The hydrogen is made from water, which is separated into oxygen and hydrogen using electricity.

The Tata site at the estuary of the North Sea Canal.


The hydrogen produced will be partially used to make naphtha from the waste gases of the blast furnaces. It can then be used by the chemicals industry. Tata has previously announced plans for a trial factory that uses waste gases such as CO and CO2. For the steel company, a green hydrogen plant reflects its ambition to be CO2 neutral by 2050. But this will have to involve more than just making hydrogen production greener, with CO2 storage also being a major factor in the not-too-distant future. 

Nouryon calls itself the expert in the field of green hydrogen production. The company has one 10 MW plant in Norway and is working on various other projects in the Netherlands and Germany.
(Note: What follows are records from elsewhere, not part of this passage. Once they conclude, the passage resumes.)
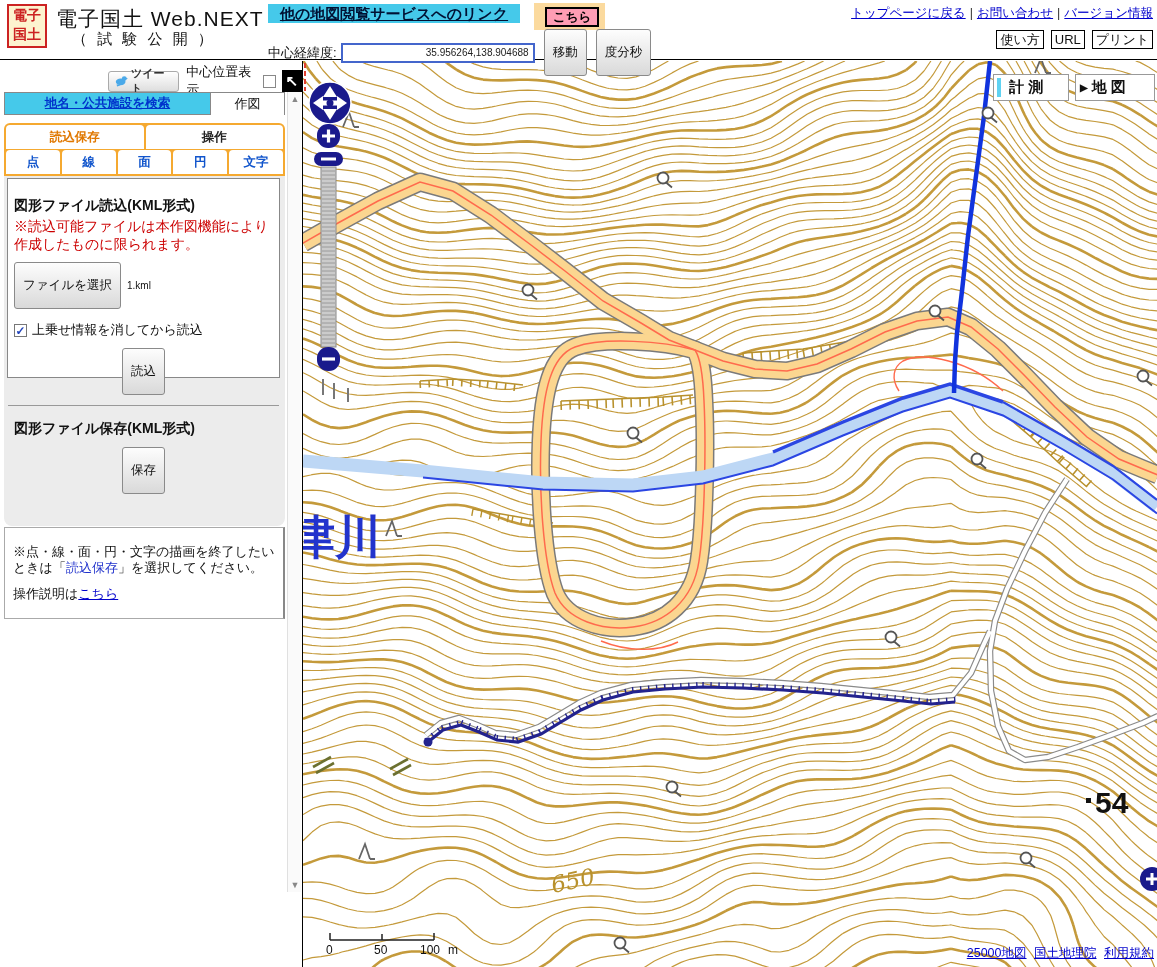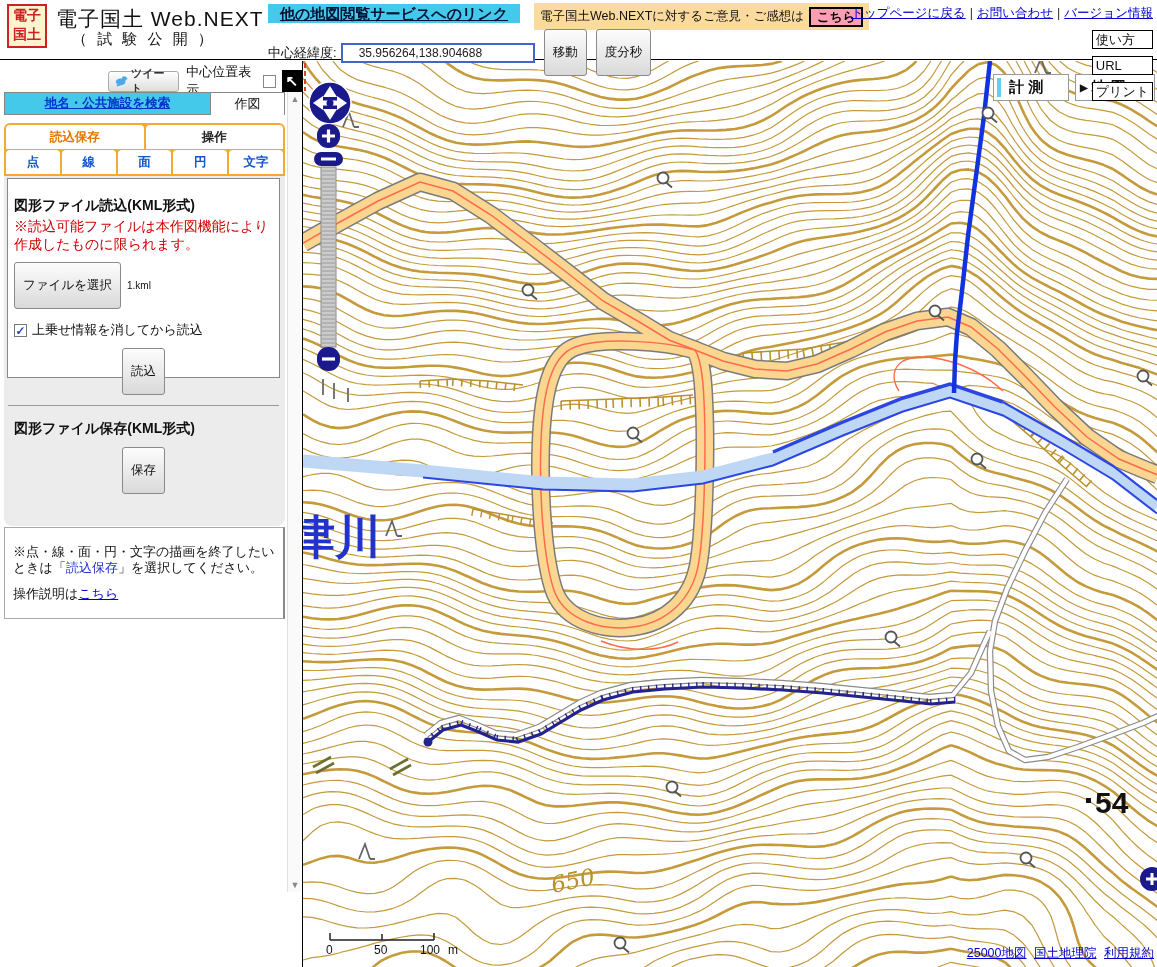--- a/index.html
+++ b/index.html
@@ -93,7 +93,6 @@
     <div class="subtitle">（ 試 験 公 開 ）</div>
     <div class="banner-cyan">他の地図閲覧サービスへのリンク</div>
     <div class="feedback">
-      <span class="feedback-text">電子国土Web.NEXTに対するご意見・ご感想は</span>
       <span class="feedback-btn">こちら</span>
     </div>
     <div class="top-links">

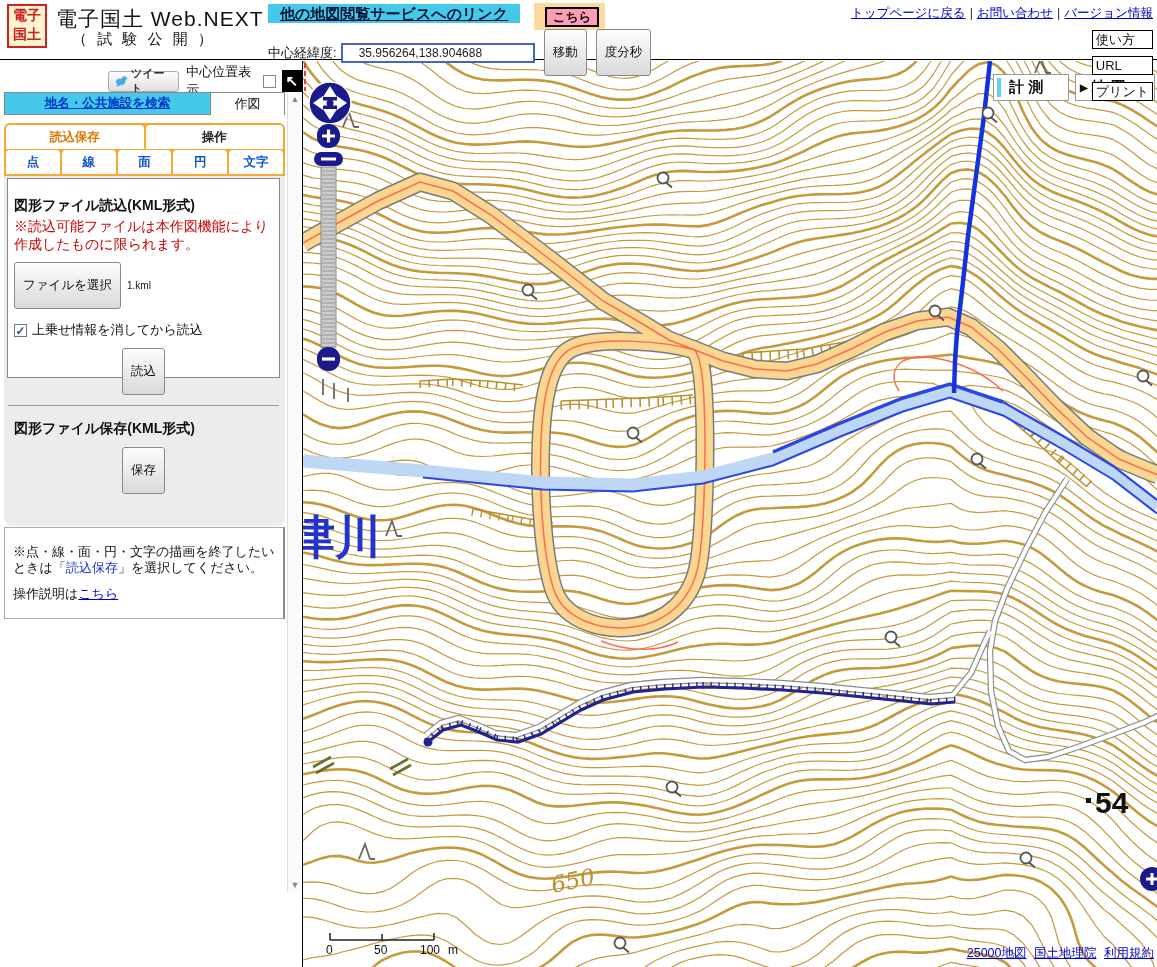--- a/index.html
+++ b/index.html
@@ -26,7 +26,7 @@
   .coord-input { width:194px; height:20px; border:2px solid #4466cc; font-size:12px; padding:0 16px; color:#222; font-family:"Liberation Sans",sans-serif; }
   .btn { background:linear-gradient(#fdfdfd,#d9d9d9); border:1px solid #8a8a8a; border-radius:3px;
     font-size:12.5px; color:#111; padding:14px 8px; margin-left:9px; cursor:pointer; font-family:"Liberation Sans",sans-serif; }
-  .tools-right { position:absolute; right:4px; top:30px; display:flex; gap:7px;flex-direction:column; }
+  .tools-right { position:absolute; right:4px; top:30px; display:flex; gap:7px; }
   .boxlink { border:1px solid #000; background:#fff; font-size:13px; color:#111; padding:0 3px; line-height:17px; cursor:pointer; }
 
   

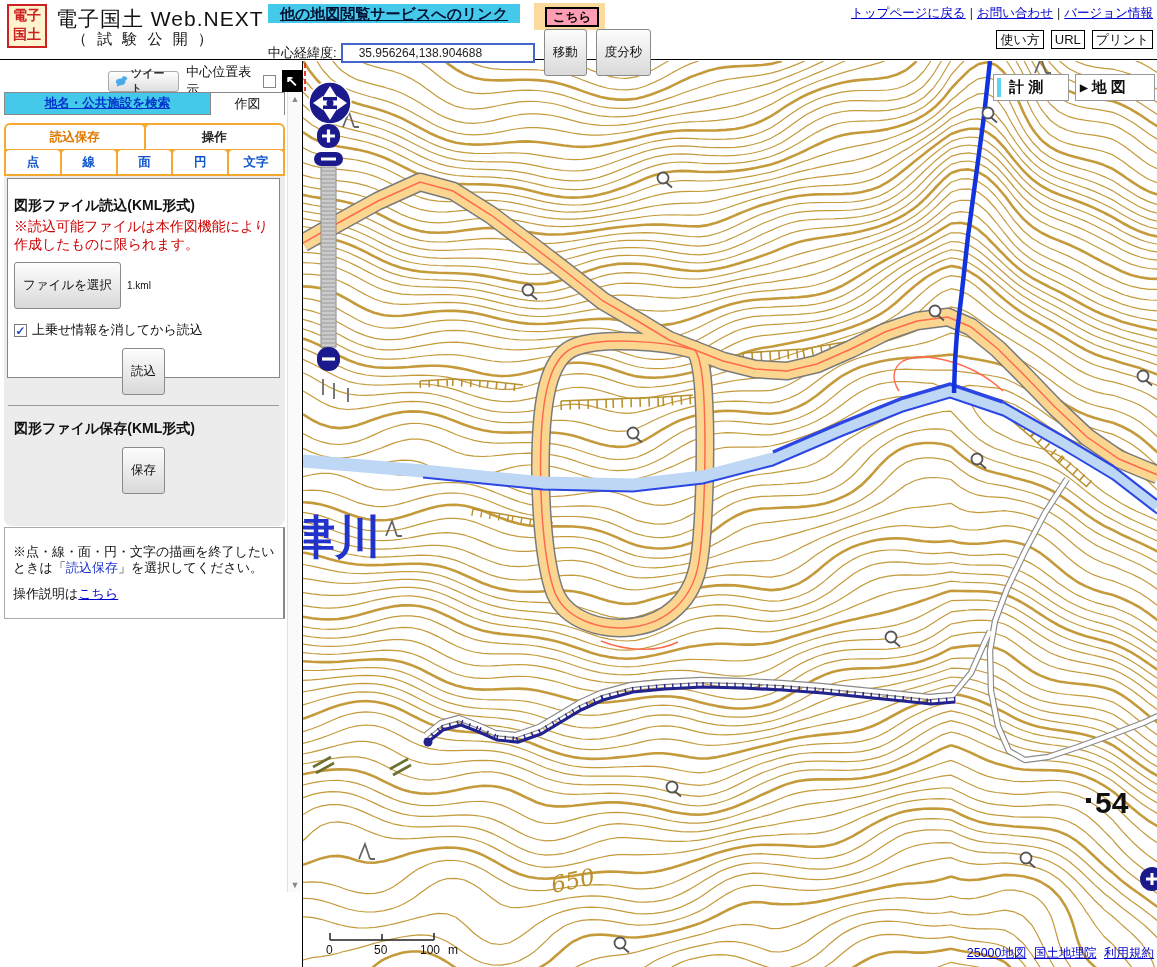--- a/index.html
+++ b/index.html
@@ -23,7 +23,7 @@
   .top-links .sep { color:#333; margin:0 4px; }
   .coord-row { position:absolute; left:268px; top:29px; display:flex; align-items:center; white-space:nowrap; }
   .coord-label { font-size:13px; color:#111; margin-right:4px; }
-  .coord-input { width:194px; height:20px; border:2px solid #4466cc; font-size:12px; padding:0 16px; color:#222; font-family:"Liberation Sans",sans-serif; }
+  .coord-input { width:194px; height:20px; border:2px solid #4466cc; font-size:10px; padding:0 4px; color:#222; font-family:"Liberation Sans",sans-serif;text-align:right; }
   .btn { background:linear-gradient(#fdfdfd,#d9d9d9); border:1px solid #8a8a8a; border-radius:3px;
     font-size:12.5px; color:#111; padding:14px 8px; margin-left:9px; cursor:pointer; font-family:"Liberation Sans",sans-serif; }
   .tools-right { position:absolute; right:4px; top:30px; display:flex; gap:7px; }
Last week, the company announced plans for a research centre in Groningen. But a 100 MW plant is another ballgame altogether. 

The study should reveal over the coming years what is needed precisely for such a major hydrogen factory to become feasible. ‘There's a lot to be gained from more efficient water electrolysis. All parts of such a system are still made by hand, but that will become cheaper if they are manufactured on an industrial scale,’ explains Marcel Galjee, Energy Director at Nouryon. ‘We also want to examine whether production can be made cheaper by using higher voltages or carrying out the process under pressure.’ The ultimate goal is to make green hydrogen production profitable. 

The North Sea Canal from Amsterdam.



The parties involved all see an important role for the government, which can assist in the development using subsidies. Theo Henrar, Chairman of the Board of Tata Steel: ‘The EU government must contribute to the non-profitable part.’ Knut Schwalenberg, Chairman of the Board of Nouryon: ‘Our initiative gives the Netherlands the chance to become the world leader in hydrogen production. The solar panels and wind turbines currently used do not originate from the Netherlands. Maybe the hydrogen factories will come from here.’ 

If it turns out in 2021 that the plan is feasible, construction will still take another two or three years, as long as the technology is ready to use by that time.